**RECORDS PROVIDED**
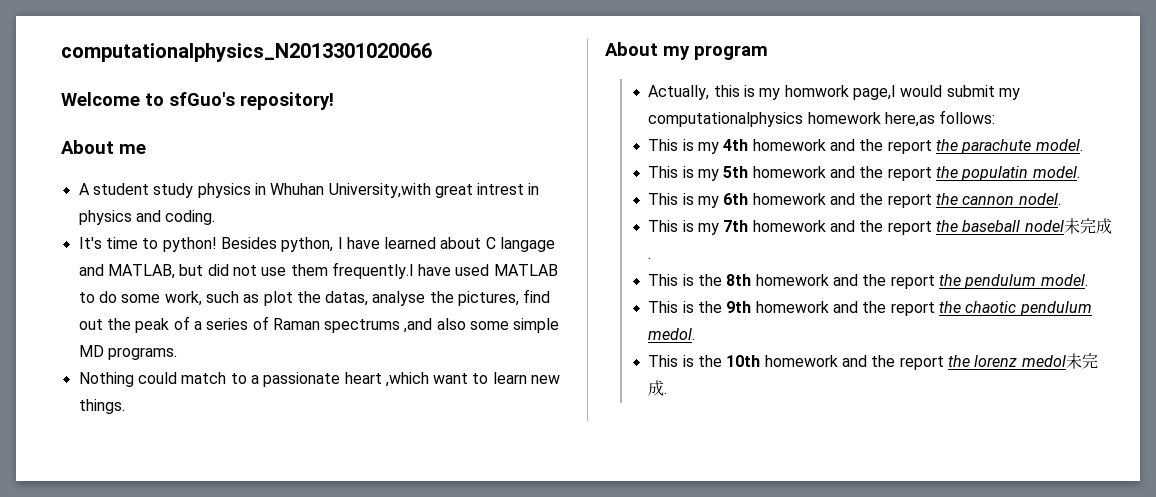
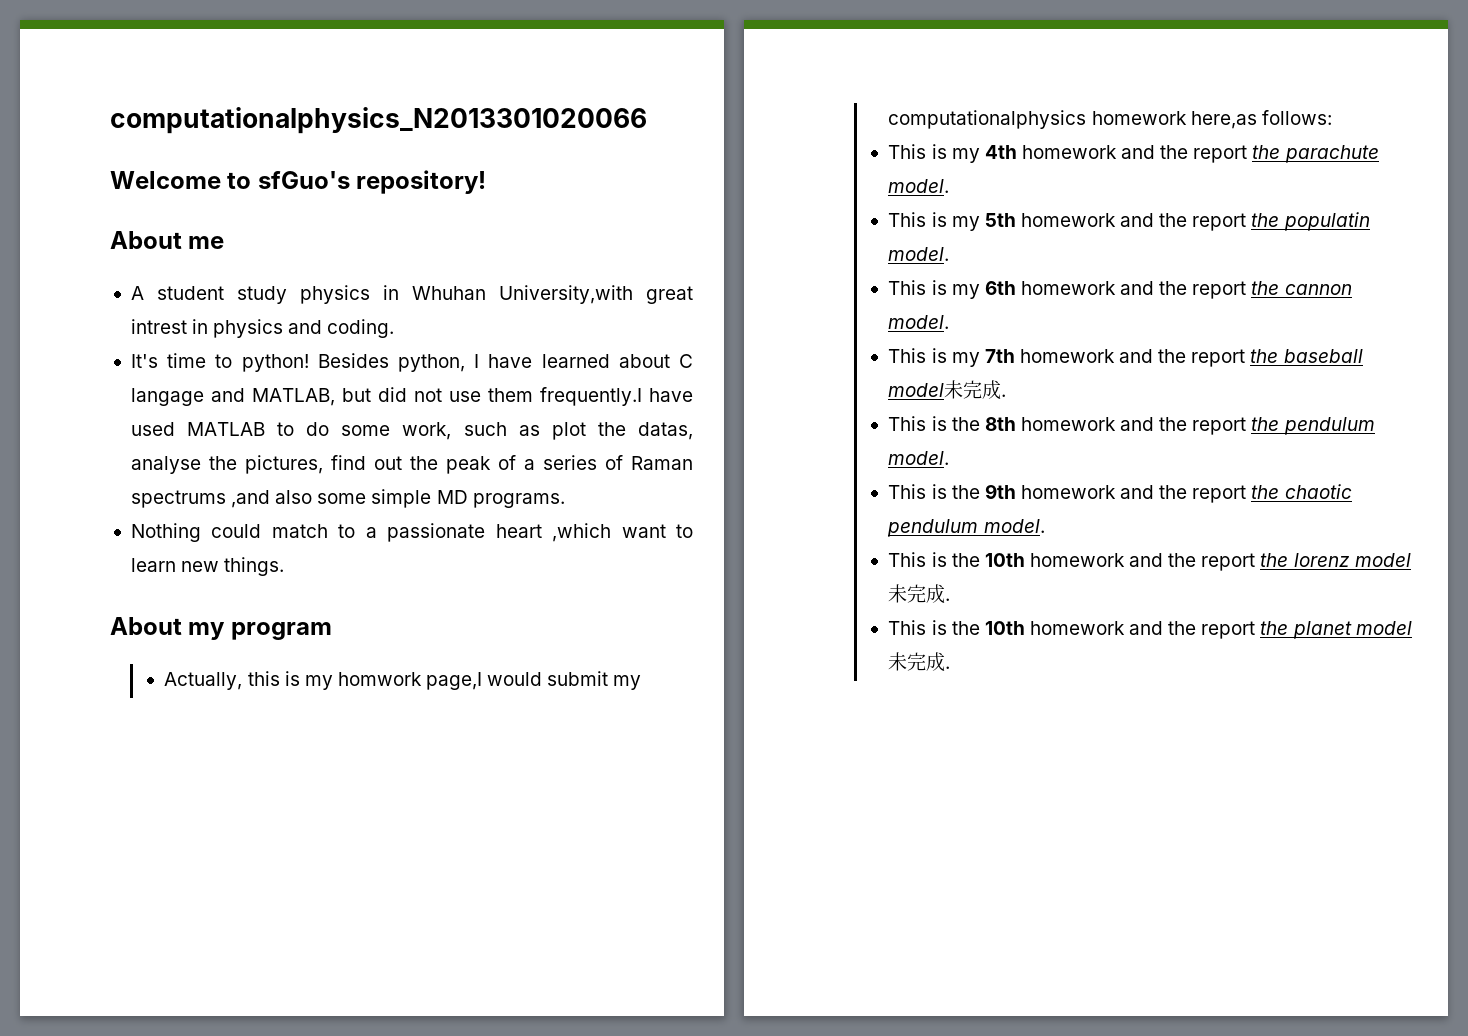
[1018,193,1061,205] nodel. -> [888,315,950,329] model.
[1024,220,1064,232] nodel -> [888,383,945,397] model
[648,328,696,340] medol. -> [983,519,1045,533] model.
[1021,353,1098,369] [648,380,668,396] medol未完成. -> [1354,553,1411,567] [888,584,951,604] [888,620,1412,639] [888,652,951,672] model未完成. // This is the 10th homework and the report the planet model未完成.

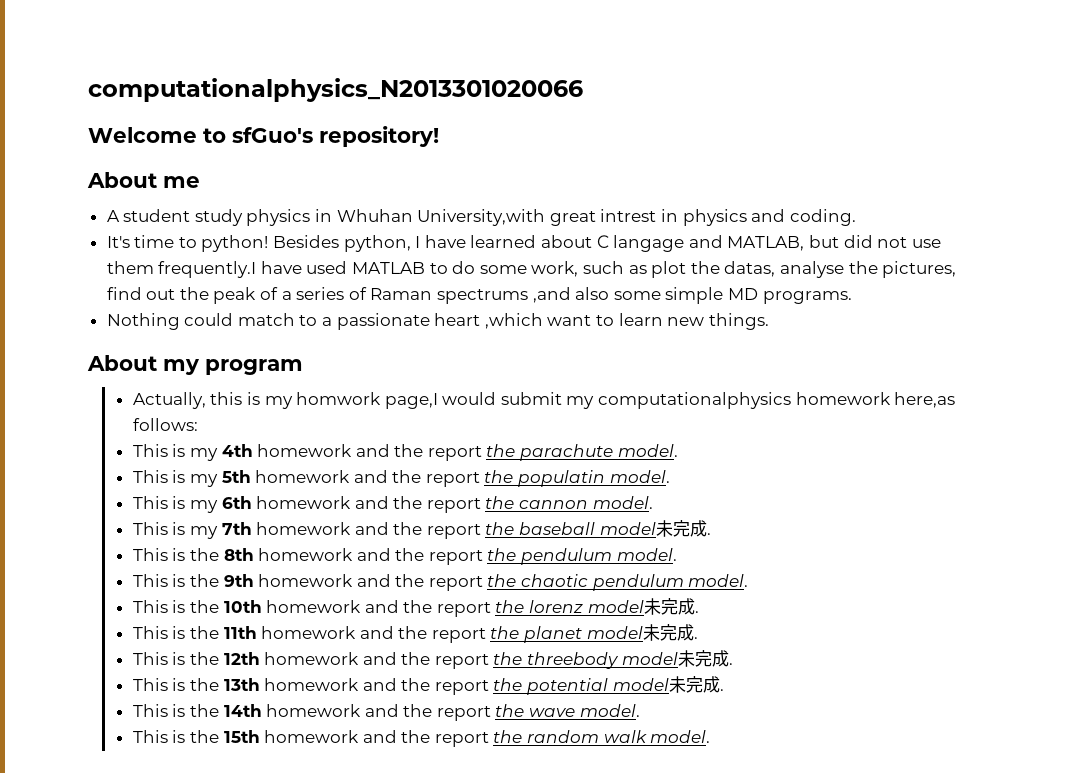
[984,621,1025,635] 10th -> [223,626,257,639] 11th
(951, 667) none -> [132,650,733,669] [132,676,724,695] [132,704,640,721] [132,730,711,747] // This is the 12th homework and the report the threebody model未完成. // This is the 13th homework and the report the potential model未完成. // This is the 14th homework and the report the wave model. // This is the 15th homework and the report the random walk model.

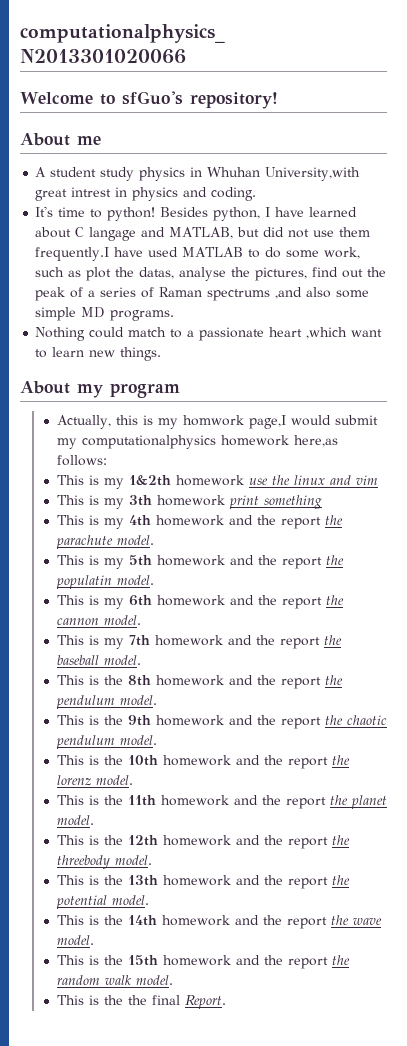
(198, 424) none -> [56,475,378,489] [56,495,322,509] // This is my 1&2th homework use the linux and vim // This is my 3th homework print something
[599,520,711,537] model未完成. -> [103,655,141,665] model.
[587,598,699,615] model未完成. -> [95,775,133,785] model.
[586,624,698,641] model未完成. -> [56,815,94,825] model.
[621,650,733,667] model未完成. -> [114,855,152,865] model.
[612,676,724,693] model未完成. -> [111,895,149,905] model.
(711, 736) none -> [56,995,226,1009] // This is the the final Report.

**WHAT TO WORK ON**
Copy nothing but the lines from the top of the material through the line holding "(198, 424) none", exactly as written; omit pictures.

**RESULT**
[1018,193,1061,205] nodel. -> [888,315,950,329] model.
[1024,220,1064,232] nodel -> [888,383,945,397] model
[648,328,696,340] medol. -> [983,519,1045,533] model.
[1021,353,1098,369] [648,380,668,396] medol未完成. -> [1354,553,1411,567] [888,584,951,604] [888,620,1412,639] [888,652,951,672] model未完成. // This is the 10th homework and the report the planet model未完成.

[984,621,1025,635] 10th -> [223,626,257,639] 11th
(951, 667) none -> [132,650,733,669] [132,676,724,695] [132,704,640,721] [132,730,711,747] // This is the 12th homework and the report the threebody model未完成. // This is the 13th homework and the report the potential model未完成. // This is the 14th homework and the report the wave model. // This is the 15th homework and the report the random walk model.

(198, 424) none -> [56,475,378,489] [56,495,322,509] // This is my 1&2th homework use the linux and vim // This is my 3th homework print something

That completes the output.